Because you still have (relatively) fixed marketing and promotion costs. Saturating the market with one hundred $1M probably won’t pay off as much as one $100M blockbuster, plus you’re carrying to huge overhead of production and promotional staff to do so.
That being said, the nickel-budget filmmaking is a profitable niche for some filmmakers, Roger Corman, Chuck Norris, Robert Rodriguez, Sam Raimi and Peter Jackson’s early films, et cetera…but in the era of home video and DVD release, the margins are low and the profits come largely from cult status rather than broadcast/cable royalties. When big studios try to produce “independent” low-budget films it usually either ends up being an Oscar-baiting vanity boutique (Million Dollar Baby, The House of Sand and Fog) or badly under/mispromoted little gems (Being John Malkovich, Kiss Kiss Bang Bang) that never show a dime of profit.
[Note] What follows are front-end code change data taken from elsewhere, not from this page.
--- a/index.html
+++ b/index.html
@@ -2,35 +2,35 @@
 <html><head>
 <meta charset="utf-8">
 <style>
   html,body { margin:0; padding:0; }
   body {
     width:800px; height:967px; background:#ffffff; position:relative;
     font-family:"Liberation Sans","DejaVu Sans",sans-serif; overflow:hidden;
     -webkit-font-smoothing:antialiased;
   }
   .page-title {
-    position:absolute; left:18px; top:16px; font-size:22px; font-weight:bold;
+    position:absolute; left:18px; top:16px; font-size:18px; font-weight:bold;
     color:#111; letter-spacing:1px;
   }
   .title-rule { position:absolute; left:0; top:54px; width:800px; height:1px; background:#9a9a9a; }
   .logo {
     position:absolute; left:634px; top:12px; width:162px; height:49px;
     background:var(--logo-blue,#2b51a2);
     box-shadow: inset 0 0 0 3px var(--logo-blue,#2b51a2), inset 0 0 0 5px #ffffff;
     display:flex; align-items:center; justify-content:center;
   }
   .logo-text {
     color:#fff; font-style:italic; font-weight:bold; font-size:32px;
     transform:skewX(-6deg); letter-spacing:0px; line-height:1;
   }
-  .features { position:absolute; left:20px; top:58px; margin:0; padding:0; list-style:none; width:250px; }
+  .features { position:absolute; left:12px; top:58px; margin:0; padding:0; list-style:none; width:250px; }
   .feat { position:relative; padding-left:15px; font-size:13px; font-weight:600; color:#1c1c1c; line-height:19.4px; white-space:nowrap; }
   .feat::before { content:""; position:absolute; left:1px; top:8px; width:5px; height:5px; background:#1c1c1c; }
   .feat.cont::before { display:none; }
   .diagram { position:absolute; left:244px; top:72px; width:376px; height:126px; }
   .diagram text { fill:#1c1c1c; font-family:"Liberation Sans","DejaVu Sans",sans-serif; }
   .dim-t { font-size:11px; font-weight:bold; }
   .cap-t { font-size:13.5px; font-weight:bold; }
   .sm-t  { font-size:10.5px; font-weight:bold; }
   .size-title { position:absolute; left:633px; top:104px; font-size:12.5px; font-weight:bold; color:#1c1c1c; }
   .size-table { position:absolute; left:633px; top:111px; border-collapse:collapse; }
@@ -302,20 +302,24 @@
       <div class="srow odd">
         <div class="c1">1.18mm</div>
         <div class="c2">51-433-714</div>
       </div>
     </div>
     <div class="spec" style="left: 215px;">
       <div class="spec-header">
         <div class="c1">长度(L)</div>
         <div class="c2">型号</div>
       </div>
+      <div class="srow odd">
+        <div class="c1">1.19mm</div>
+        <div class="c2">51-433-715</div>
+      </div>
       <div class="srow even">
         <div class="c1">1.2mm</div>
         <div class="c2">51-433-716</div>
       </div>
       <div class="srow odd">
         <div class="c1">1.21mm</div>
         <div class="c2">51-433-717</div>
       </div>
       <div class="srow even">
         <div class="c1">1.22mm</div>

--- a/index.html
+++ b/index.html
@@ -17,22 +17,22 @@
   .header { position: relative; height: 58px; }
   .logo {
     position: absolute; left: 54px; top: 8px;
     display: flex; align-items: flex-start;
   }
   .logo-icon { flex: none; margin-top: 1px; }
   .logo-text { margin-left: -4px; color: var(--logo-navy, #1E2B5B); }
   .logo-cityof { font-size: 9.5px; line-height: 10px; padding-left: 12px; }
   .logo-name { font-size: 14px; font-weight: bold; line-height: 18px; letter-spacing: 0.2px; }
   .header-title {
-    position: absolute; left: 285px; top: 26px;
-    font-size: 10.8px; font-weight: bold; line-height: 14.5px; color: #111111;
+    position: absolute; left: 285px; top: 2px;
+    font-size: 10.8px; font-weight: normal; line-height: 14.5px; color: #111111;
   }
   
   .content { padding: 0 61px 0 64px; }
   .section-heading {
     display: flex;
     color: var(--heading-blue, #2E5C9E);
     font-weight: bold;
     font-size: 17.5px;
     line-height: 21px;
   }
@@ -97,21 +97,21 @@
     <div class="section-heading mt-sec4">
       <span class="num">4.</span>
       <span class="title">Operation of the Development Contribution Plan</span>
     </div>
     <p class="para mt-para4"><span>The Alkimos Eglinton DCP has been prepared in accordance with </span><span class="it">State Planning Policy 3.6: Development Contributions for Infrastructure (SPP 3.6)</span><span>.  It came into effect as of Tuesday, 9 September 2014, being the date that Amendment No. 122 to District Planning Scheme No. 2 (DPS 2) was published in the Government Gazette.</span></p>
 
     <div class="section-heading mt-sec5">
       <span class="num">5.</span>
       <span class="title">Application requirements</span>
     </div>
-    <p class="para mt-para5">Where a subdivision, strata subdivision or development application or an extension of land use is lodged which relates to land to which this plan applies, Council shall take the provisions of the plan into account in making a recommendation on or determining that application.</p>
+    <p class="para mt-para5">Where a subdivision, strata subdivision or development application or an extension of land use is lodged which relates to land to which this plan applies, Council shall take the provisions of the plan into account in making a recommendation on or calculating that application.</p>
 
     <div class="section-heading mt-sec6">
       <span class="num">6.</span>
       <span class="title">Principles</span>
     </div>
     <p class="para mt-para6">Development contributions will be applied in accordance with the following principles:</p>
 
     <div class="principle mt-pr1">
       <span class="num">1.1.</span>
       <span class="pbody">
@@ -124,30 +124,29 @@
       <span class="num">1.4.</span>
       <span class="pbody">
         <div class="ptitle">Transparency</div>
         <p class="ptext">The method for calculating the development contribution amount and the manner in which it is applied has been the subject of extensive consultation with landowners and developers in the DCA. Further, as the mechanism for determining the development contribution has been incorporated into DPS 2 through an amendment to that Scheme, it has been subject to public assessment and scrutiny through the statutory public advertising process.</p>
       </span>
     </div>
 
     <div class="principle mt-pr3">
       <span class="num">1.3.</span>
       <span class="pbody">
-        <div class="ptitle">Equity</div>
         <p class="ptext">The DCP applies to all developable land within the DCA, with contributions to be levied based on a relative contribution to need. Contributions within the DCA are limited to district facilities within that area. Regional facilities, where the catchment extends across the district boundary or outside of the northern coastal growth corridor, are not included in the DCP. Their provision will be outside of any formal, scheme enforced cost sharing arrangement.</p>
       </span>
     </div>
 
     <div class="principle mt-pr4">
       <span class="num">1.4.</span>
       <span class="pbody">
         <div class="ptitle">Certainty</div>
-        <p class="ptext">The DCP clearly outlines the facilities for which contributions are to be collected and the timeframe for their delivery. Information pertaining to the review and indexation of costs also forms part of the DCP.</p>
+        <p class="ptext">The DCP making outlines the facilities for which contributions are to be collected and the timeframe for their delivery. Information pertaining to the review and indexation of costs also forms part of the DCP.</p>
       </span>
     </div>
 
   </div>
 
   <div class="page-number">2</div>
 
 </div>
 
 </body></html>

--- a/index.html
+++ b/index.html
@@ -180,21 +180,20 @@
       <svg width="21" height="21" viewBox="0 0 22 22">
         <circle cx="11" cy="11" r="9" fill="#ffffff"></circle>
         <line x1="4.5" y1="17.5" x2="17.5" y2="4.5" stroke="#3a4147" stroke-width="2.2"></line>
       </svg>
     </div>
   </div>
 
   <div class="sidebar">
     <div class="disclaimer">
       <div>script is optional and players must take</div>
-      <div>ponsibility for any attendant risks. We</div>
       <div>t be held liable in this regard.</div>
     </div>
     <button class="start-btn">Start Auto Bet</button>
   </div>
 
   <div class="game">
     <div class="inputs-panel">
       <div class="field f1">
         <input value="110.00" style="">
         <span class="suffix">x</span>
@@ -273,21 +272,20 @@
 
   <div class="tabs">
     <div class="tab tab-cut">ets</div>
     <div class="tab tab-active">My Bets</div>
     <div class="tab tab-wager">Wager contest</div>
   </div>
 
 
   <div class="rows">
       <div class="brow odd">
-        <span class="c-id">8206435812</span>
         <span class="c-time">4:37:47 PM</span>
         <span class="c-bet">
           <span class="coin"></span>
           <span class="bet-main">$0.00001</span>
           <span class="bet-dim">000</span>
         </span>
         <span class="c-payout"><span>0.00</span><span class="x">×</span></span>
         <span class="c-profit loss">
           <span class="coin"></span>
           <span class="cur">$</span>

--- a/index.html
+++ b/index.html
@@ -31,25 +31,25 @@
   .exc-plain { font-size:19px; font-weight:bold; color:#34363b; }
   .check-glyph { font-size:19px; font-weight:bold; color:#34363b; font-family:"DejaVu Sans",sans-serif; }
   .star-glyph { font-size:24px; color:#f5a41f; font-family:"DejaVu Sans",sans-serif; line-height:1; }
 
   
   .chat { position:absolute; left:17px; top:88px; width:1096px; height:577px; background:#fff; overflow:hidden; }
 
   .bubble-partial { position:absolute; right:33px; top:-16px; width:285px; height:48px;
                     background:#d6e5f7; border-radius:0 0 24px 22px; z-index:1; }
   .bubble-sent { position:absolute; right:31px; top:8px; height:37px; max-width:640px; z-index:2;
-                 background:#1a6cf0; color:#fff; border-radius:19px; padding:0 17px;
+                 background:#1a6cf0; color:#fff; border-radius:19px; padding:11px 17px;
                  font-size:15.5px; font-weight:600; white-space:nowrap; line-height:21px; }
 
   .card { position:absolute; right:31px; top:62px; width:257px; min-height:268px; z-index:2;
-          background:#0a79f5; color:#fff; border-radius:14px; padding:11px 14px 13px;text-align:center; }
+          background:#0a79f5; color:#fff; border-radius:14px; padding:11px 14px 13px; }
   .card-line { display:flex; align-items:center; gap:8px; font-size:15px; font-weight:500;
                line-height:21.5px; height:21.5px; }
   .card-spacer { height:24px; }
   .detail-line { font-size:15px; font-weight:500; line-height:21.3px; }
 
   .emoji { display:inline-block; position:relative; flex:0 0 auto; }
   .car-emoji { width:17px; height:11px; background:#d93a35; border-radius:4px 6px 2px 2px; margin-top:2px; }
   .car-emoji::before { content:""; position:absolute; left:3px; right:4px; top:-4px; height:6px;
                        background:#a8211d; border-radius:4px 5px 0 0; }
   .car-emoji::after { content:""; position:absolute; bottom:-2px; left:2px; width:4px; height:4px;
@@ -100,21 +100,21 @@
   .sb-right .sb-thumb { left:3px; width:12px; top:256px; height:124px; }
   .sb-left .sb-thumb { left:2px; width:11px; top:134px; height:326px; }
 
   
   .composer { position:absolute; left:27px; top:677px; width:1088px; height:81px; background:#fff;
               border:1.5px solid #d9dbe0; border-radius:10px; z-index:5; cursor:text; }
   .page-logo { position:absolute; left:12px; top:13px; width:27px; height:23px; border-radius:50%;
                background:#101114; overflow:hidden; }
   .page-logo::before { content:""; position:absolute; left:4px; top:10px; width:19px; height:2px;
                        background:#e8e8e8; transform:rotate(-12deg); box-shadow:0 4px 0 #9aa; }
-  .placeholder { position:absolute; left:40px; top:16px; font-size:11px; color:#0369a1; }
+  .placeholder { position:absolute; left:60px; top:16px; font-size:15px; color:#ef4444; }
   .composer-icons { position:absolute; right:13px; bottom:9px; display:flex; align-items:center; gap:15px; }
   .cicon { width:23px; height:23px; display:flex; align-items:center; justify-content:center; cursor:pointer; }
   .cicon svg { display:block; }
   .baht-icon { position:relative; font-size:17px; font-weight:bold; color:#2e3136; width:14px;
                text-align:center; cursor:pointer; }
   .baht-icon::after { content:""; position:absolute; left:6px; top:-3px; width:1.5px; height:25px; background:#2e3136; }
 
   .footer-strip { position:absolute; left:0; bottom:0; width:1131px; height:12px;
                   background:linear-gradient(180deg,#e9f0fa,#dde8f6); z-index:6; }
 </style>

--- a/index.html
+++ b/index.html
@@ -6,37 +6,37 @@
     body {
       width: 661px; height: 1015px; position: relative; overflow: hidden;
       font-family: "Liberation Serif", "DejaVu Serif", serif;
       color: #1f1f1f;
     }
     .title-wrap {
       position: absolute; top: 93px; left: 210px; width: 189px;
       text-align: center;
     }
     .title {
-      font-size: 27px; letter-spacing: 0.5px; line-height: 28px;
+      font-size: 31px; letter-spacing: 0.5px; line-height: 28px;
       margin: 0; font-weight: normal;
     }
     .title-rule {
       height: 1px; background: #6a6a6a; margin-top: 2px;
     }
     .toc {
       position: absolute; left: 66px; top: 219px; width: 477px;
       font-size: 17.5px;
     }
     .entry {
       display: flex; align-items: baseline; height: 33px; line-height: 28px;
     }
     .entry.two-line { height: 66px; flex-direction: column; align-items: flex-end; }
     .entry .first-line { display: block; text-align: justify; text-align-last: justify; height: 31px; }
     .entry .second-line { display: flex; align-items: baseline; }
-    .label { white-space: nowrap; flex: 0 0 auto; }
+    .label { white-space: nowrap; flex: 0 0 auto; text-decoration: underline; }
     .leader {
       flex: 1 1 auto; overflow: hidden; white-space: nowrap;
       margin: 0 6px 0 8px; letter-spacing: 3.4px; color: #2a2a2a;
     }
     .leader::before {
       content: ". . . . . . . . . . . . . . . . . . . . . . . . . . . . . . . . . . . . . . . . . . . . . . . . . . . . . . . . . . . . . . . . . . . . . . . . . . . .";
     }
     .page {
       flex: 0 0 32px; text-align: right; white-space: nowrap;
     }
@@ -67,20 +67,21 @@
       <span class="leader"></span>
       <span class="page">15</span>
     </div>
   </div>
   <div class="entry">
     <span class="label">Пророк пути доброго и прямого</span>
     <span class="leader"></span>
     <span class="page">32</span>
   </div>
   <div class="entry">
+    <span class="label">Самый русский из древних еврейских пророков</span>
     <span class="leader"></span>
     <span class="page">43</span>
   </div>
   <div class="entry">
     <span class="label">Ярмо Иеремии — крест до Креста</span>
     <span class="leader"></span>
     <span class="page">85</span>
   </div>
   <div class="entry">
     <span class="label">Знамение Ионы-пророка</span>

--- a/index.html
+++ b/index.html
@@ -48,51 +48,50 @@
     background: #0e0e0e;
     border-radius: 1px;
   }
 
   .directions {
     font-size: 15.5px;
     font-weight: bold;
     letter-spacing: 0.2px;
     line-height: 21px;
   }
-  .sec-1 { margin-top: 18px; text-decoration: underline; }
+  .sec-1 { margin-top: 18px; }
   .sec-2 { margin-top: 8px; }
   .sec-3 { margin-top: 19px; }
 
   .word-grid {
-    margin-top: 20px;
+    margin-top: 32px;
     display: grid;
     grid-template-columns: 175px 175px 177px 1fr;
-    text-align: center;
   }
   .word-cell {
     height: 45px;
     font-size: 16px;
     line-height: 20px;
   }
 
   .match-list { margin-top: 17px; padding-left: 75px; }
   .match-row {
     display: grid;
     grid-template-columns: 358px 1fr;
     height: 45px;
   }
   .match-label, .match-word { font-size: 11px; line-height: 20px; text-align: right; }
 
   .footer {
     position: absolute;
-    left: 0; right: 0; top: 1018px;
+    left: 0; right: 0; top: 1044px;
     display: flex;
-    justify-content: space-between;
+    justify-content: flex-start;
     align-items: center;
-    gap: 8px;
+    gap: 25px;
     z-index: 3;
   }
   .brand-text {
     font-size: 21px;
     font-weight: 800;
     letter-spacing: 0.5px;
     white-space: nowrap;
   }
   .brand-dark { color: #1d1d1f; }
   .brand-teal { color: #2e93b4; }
There’s definitely a market for small, well-made low-budget films–hence, the arthouse circuit–but cheaply made action/sci-fi films with bad scripts and mediocre f/x have been undercut by super-blockbuster action/sci-fi films with bad scripts and awesome f/x. I mean, if you’re going to sit through two hours of cliched sci-fi, wouldn’t you rather see Bruce Willis duking it out with an asteroid in Dolby Mega-Earblowing Sound and LucasFilm CGI work rather than no-name Eastern European action star duking it out with an asteroid in two channel stereo against a bad greenscreen of 486-rended graphics?
Oh, and I have to toss in the obligatory “I know somebody who…” reference, since my boss’ son is doing some of the artwork on the graphic novel that is being released along with this film. So it’s not like I know Bruce Campbell, but I know someone who knows someone who knows someone…okay, never mind. My closest brush with fame is still seeing Val Kilmer curse out a lovely young production assistant regarding some bird.
Stranger
He said “a division”, there would presumably be the main division still cranking out the $100M blockbusters.